- _WORK INSTRUCTION_
Only the lines from the one with "[648,216,895,236] symmbols from" onward are wanted, through the last line of the entries, set down exactly.
===== DATA IN THIS EXERCISE
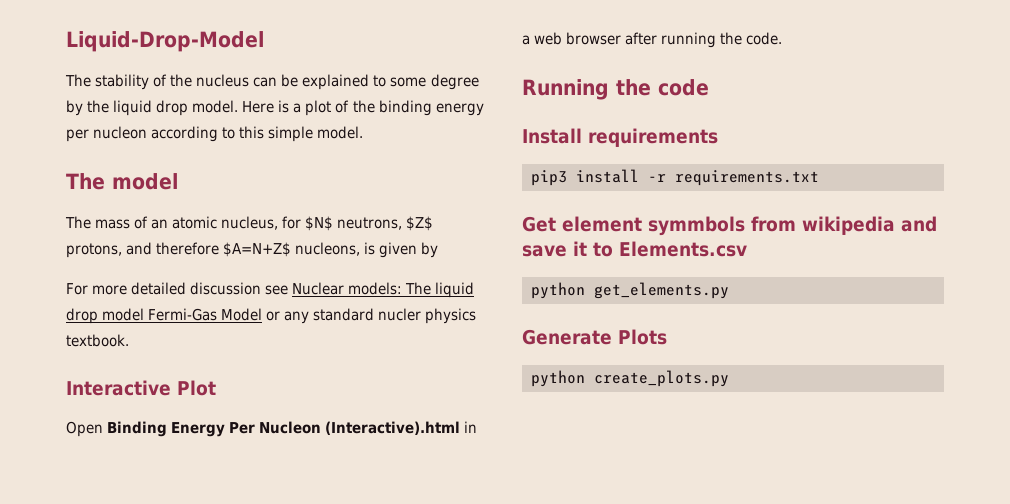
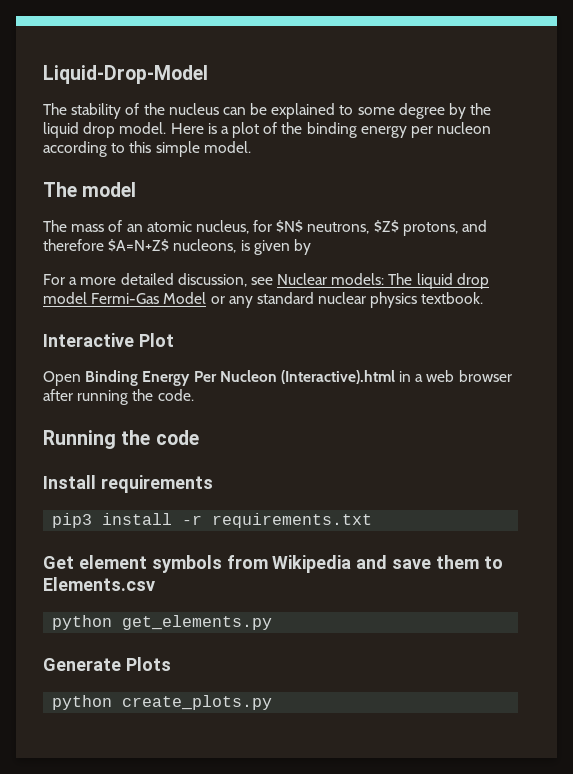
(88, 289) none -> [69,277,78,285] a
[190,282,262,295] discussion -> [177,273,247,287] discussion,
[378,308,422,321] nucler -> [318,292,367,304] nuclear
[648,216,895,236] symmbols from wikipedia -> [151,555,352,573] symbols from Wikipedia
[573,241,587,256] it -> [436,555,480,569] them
==========
- _WRITTEN REPLY_
[648,216,895,236] symmbols from wikipedia -> [151,555,352,573] symbols from Wikipedia
[573,241,587,256] it -> [436,555,480,569] them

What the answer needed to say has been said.